Question

In Dumas method of nitrogen estimation, 0.14 g of an organic compound gave 22.4 mL of nitrogen at STP. The percentage of nitrogen in the compound is:

• A. 12.5%
• B. 15%
• C. 17.5%
• D. 20%
• E. 22.5%

Hint:

In Dumas method of nitrogen estimation, the volume of nitrogen gas evolved is used to calculate the moles of nitrogen, and then the percentage of nitrogen in the compound can be determined.

Answer 1

The Correct Option is D

The volume of nitrogen gas at STP (Standard Temperature and Pressure) is related to the number of moles of nitrogen using the molar volume of a gas at STP, which is \( 22.4 \, \text{L/mol} \).

Given:

- The volume of nitrogen gas is \( 22.4 \, \text{mL} = 0.0224 \, \text{L} \),
- The mass of the organic compound is \( 0.14 \, \text{g} \).
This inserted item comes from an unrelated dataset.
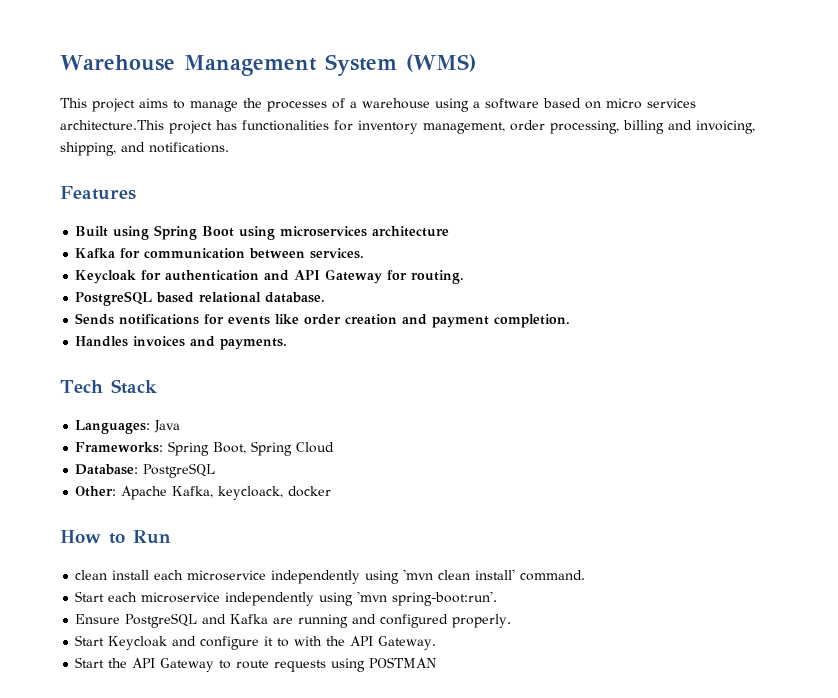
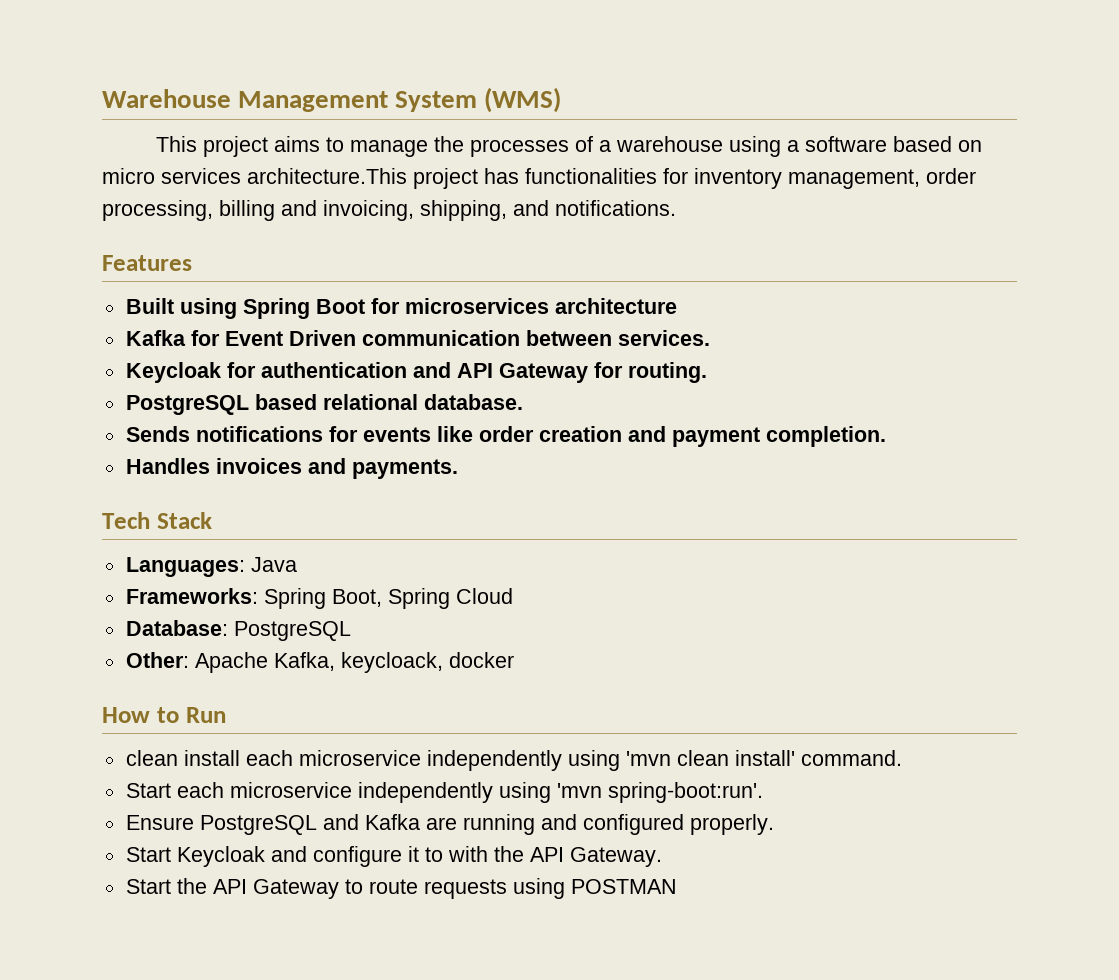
- Built using Spring Boot using microservices architecture
+ Built using Spring Boot for microservices architecture
- Kafka for communication between services.
+ Kafka for Event Driven communication between services.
The number of moles of nitrogen gas can be calculated using the formula:

\[ \text{Moles of } N_2 = \frac{\text{Volume of nitrogen (L)}}{\text{Molar volume at STP (L/mol)}} \] \[ \text{Moles of } N_2 = \frac{0.0224}{22.4} = 0.001 \, \text{mol} \] Since the nitrogen in the compound is from a nitrogen-containing compound, the number of moles of nitrogen is the same as the number of moles of nitrogen in the organic compound.

Now, the mass of nitrogen in the compound is:

\[ \text{Mass of nitrogen} = \text{Moles of nitrogen} \times \text{Molar mass of nitrogen} \] \[ = 0.001 \times 14 = 0.014 \, \text{g} \] The percentage of nitrogen in the compound is calculated as:

\[ \text{Percentage of nitrogen} = \frac{\text{Mass of nitrogen}}{\text{Mass of compound}} \times 100 \] \[ = \frac{0.014}{0.14} \times 100 = 10\% \] Thus, the percentage of nitrogen in the compound is 10%, which corresponds to option (D).